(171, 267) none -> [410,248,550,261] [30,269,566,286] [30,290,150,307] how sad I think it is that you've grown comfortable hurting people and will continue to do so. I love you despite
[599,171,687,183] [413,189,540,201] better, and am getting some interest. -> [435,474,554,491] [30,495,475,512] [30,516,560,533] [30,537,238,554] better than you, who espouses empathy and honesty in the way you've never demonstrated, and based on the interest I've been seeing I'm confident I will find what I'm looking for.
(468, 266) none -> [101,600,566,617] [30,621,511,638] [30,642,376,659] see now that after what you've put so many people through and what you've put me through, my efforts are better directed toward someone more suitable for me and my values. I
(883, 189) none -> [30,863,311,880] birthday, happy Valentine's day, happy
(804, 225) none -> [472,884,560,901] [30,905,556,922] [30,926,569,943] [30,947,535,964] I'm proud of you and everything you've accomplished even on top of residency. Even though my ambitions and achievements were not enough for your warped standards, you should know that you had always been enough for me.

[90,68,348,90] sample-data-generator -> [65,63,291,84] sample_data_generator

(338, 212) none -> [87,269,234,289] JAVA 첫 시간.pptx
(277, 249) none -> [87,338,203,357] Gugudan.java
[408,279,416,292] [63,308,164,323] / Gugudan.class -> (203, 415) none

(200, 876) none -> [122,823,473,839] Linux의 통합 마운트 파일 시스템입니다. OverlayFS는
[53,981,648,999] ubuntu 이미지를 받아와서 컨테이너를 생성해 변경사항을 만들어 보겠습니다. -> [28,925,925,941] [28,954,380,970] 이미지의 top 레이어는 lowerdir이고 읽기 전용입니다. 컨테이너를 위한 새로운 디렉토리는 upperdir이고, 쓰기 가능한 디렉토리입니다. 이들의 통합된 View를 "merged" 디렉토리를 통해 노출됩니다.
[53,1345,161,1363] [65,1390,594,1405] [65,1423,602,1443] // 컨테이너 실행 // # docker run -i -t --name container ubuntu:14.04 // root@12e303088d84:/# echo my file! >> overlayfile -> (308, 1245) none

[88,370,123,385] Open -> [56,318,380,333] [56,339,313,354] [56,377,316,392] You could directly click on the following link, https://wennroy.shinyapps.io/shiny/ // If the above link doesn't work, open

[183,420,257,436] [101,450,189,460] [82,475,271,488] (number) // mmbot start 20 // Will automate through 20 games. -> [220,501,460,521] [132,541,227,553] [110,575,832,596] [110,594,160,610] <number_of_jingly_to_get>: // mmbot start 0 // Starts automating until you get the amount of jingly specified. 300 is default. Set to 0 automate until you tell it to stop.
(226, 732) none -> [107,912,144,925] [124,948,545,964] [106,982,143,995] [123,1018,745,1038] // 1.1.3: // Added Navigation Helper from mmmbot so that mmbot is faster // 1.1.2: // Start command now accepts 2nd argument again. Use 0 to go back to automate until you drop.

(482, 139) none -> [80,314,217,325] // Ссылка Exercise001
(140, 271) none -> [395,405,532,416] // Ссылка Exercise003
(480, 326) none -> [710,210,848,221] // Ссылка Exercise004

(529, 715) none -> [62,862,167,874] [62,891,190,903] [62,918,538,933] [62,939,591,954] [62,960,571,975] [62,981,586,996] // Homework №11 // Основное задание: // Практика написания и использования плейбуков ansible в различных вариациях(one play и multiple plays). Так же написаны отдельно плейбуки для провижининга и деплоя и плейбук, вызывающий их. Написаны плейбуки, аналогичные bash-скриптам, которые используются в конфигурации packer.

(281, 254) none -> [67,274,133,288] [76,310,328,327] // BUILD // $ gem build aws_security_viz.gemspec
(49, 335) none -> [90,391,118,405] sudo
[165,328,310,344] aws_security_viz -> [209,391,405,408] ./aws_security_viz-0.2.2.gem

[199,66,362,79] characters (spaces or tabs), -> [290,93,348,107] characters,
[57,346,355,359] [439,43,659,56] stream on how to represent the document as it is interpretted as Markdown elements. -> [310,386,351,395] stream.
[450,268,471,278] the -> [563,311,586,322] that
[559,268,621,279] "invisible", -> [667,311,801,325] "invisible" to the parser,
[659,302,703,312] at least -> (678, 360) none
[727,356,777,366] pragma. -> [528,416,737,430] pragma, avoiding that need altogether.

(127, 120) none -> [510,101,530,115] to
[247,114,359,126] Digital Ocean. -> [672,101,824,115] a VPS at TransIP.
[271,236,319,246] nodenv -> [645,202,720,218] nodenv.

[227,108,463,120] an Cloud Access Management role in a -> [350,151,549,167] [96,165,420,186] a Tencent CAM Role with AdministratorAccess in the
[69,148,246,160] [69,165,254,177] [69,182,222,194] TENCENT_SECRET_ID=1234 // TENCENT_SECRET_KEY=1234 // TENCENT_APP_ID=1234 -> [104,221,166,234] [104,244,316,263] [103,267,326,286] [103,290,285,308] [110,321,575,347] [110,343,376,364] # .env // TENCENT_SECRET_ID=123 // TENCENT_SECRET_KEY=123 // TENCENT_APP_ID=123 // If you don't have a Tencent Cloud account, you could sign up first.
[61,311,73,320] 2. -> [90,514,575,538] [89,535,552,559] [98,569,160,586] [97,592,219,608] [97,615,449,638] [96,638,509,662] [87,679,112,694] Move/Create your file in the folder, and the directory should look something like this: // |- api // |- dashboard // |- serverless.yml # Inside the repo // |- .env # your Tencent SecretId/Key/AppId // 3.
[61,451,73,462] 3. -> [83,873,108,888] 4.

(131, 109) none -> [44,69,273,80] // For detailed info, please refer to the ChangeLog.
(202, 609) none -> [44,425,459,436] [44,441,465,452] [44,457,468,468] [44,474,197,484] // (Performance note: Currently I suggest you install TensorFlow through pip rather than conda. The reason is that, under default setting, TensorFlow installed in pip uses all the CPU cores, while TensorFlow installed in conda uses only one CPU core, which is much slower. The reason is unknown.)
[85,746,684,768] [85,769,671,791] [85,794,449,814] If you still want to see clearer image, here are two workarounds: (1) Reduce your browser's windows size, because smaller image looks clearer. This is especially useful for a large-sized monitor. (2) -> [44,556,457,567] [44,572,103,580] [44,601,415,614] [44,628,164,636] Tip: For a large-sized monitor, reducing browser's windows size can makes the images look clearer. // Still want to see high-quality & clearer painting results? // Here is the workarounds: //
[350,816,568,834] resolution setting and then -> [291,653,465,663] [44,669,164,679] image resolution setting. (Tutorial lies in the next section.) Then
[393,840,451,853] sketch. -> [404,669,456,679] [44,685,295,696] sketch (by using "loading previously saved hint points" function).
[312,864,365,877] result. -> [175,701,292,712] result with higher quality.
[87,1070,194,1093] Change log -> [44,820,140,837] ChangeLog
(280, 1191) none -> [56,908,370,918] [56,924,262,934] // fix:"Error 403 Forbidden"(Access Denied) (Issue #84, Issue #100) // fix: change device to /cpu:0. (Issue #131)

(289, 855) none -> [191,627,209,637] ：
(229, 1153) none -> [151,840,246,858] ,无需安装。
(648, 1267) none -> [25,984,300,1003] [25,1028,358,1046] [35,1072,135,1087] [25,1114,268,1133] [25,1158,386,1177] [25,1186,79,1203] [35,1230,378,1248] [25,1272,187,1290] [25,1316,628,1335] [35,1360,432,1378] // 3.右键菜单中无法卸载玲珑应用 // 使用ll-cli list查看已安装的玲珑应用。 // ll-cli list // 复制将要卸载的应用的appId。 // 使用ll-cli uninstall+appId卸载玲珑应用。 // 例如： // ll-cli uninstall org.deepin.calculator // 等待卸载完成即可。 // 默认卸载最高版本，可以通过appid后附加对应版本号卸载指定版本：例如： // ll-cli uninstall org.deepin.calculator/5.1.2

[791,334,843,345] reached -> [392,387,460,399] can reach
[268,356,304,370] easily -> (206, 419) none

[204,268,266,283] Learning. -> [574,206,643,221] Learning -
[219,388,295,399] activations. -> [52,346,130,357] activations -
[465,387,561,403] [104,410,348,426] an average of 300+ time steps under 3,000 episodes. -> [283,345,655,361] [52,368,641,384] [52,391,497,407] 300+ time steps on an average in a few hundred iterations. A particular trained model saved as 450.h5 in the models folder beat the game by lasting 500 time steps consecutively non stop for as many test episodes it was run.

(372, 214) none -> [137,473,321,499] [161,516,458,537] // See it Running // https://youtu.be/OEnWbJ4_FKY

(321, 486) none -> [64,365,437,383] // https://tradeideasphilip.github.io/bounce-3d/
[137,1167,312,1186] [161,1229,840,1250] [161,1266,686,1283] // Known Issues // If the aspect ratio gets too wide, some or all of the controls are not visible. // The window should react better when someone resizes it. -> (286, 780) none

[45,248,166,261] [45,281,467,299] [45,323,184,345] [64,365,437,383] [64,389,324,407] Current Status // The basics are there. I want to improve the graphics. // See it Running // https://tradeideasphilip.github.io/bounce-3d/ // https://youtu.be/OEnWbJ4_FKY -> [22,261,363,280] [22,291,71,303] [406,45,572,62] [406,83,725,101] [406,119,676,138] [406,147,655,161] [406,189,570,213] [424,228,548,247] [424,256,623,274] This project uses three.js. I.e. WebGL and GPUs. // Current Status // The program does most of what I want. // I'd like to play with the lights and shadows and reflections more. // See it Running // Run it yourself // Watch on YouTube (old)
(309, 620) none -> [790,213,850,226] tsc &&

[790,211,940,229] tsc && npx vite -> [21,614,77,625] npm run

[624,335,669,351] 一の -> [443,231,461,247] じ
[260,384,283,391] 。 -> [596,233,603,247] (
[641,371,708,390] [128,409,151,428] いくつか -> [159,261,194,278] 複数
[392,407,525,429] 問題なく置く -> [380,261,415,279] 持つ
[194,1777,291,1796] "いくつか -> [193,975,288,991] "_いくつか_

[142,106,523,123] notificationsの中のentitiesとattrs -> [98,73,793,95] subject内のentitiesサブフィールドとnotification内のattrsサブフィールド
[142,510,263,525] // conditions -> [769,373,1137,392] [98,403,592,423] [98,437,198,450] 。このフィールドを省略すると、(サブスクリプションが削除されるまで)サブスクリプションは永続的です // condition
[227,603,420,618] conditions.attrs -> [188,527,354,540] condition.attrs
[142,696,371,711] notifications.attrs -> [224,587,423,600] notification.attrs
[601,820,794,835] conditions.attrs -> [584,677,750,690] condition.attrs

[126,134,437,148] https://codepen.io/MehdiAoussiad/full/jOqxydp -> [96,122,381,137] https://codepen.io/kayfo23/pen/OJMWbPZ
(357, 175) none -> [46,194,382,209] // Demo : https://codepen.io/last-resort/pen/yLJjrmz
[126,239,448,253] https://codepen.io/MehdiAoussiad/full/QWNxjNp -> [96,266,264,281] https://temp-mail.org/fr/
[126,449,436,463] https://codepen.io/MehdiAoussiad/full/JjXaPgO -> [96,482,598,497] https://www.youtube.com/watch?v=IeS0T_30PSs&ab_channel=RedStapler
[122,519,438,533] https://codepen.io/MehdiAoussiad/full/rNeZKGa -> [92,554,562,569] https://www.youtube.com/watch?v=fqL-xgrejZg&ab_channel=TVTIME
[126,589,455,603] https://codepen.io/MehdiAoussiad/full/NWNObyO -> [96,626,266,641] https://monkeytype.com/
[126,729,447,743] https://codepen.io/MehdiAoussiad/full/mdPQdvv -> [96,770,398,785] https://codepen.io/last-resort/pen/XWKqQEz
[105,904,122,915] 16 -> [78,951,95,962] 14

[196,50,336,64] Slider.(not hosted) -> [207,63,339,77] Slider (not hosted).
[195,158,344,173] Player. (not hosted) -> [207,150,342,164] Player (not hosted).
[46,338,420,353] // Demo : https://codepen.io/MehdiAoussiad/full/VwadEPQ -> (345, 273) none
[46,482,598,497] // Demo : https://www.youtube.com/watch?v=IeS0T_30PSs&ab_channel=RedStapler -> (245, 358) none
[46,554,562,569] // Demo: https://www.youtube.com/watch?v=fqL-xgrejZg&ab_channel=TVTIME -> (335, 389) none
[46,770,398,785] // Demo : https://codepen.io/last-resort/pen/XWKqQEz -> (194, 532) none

• [Exercise description]
Nothing should appear in the answer except the lines above from the line with "(140, 271) none" through the line with "(480, 326) none", both included, written out exactly.

• [The completed task]
(140, 271) none -> [395,405,532,416] // Ссылка Exercise003
(480, 326) none -> [710,210,848,221] // Ссылка Exercise004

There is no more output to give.